Insider threats come from employees and contractors using their access rights to steal confidential data. Exabeam first creates behavioral baselines for every user to determine normal access. Then, we also compare each user to peers, monitors shared, and privileged accounts. We also analyze locked accounts for signs of potential insider data theft. Exabeam User and Entity Behavior Analytics incorporates common data feeds into its threat analysis, such as access logs, identity services, DLP scans, USB thumbdrive activity, badge readers, print servers, databases, and others.
Many breaches use valid—but-stolen—credentials, which a hacker uses to impersonate an employee and gain access to sensitive data. Distinguishing between an employee going about his normal job and a hacker impersonating that same employee can be challenging. Exabeam uses a variety of techniques, driven by per-user baselines, to determine when an account is exhibiting unusual and risky behavior. Our UEBA techniques include monitoring for privilege escalation, new account creation, first-time remote login, first access to systems, and other unusual events.

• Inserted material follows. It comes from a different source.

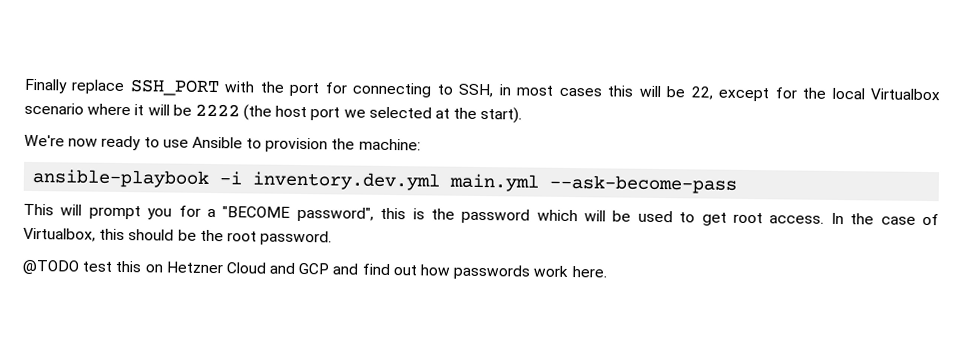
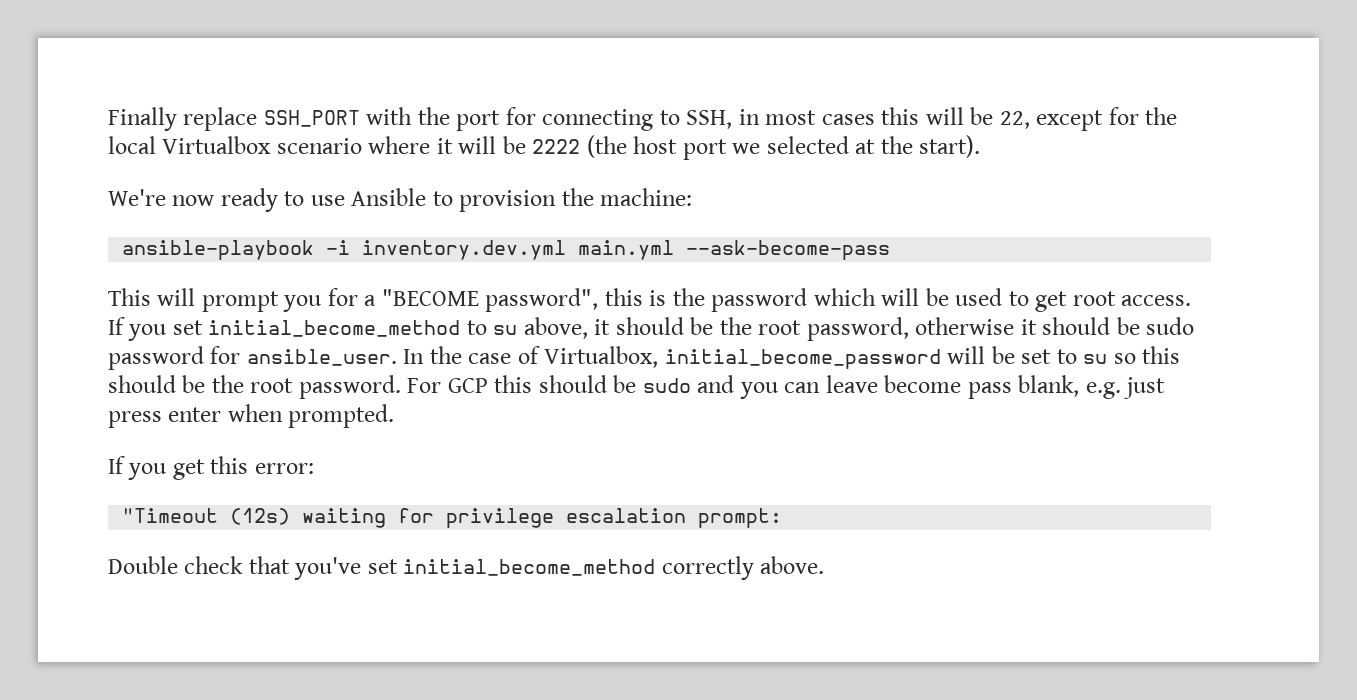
(825, 219) none -> [108,317,1195,341] [108,346,397,370] If you set initial_become_method to su above, it should be the root password, otherwise it should be sudo password for ansible_user.
(96, 234) none -> [664,346,1136,369] initial_become_password will be set to su so
[22,259,607,280] // @TODO test this on Hetzner Cloud and GCP and find out how passwords work here. -> [407,375,1166,399] [108,404,395,428] [108,456,314,480] [122,508,783,528] [108,556,825,580] For GCP this should be sudo and you can leave become pass blank, e.g. just press enter when prompted. // If you get this error: // "Timeout (12s) waiting for privilege escalation prompt: // Double check that you've set initial_become_method correctly above.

Locked-out accounts provide a strong signal of compromised accounts. Unfortunately, most IT organizations receive account lockout support tickets all day long, each requiring hours of investigation to resolve. Exabeam includes specialized analytics for account lockouts that assess risk of each, so that IT staff can focus on risky lockouts that are risky and avoid wasting time on those that aren’t.
Ransomware can enter the corporate network from nearly anywhere, and often moves undetected from system to system. By the time it’s detected by endpoint security products, it’s too late. Exabeam applies behavioral analytics to system processes to detect anomalous behavior, no signatures required. It also applies research-driven knowledge of ransomware file extensions, names, etc. to determine whether unusual process-behavior matches activity of similar malware. Early detection enables Exabeam customers to prevent disruption to business operations and data security.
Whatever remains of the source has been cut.